The Check Point Research team highlighted that the Stealth Soldier infrastructure bears similarities to the infrastructure used in the previous campaign, known as Eye on the Nile. Operation Eye on the Nile targeted Egyptian civil society in 2019, but similarities to Stealth Soldier suggest a possible resurgence of the attacker after a long hiatus.

Stealth Soldier Infection Chain

The flow of execution for all versions of Stealth Soldier begins with the launch of the bootloader, which executes the infection chain. While the mechanism for delivering the bootloader is currently unknown, experts speculate that the bootloader was delivered through social engineering. In total, during the infection process, the malware downloads 6 files from C2 servers. The main ones are:

• Loader – Loads PowerPlus, an internal module for executing PowerShell commands, and uses it to create persistence for the watchdog. Launches the latest Stealth Soldier payload;
• Watchdog – periodically checks for an updated version of the bootloader and launches it. Constant use of a scheduled task and a registry start key;
• Payload – collects data, receives commands from the C&C server and executes modules.

Experts discovered various versions of the backdoor, the latest of which was delivered to the target device in February 2023. The oldest version found was compiled in October 2022.

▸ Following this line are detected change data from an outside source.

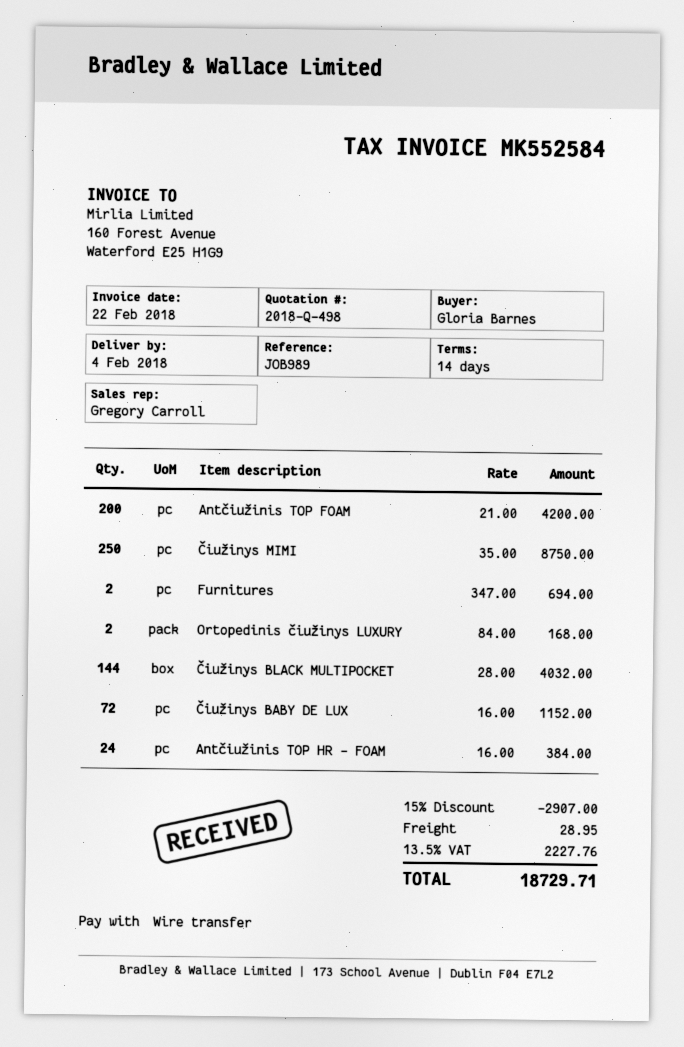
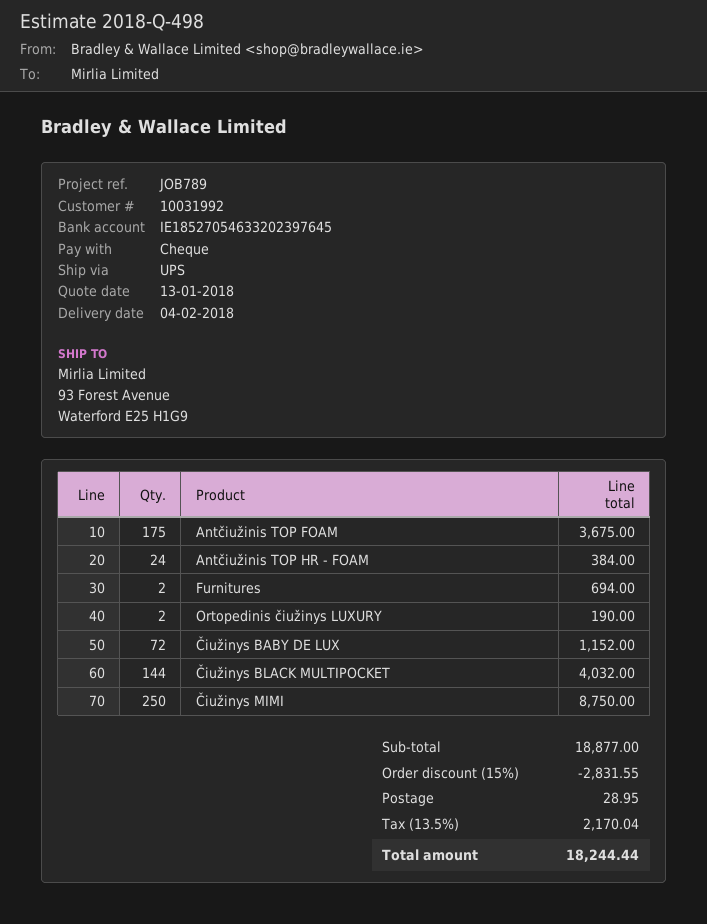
reference: JOB989 -> JOB789
payment method: bank transfer -> cheque
Antčiužinis TOP FOAM: 200 for 4200.00 -> 175 for 3675.00
Ortopedinis čiužinys LUXURY: 2 for 168.00 -> 2 for 190.00
discount: 15% = 2907.00 -> 15% = 2831.55
tax: 13.5% = 2227.76 -> 13.5% = 2170.04
total: 18729.71 -> 18244.44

It is worth noting that Stealth Soldier’s C2 servers are connected to a larger set of domains, some of which masquerade as sites belonging to the Libyan Foreign Ministry, which indicates the use of phishing campaigns for surveillance and espionage operations against Libyan and Egyptian targets.

The security researchers added that the results of the analysis highlight the importance of strong cybersecurity measures to counter targeted spyware attacks, especially in regions where such threats are widespread. The experts concluded that, given the modularity of the malware and the use of multiple stages of infection, it is likely that cybercriminals will continue to develop their tactics and deploy new versions of Stealth Soldier in the near future.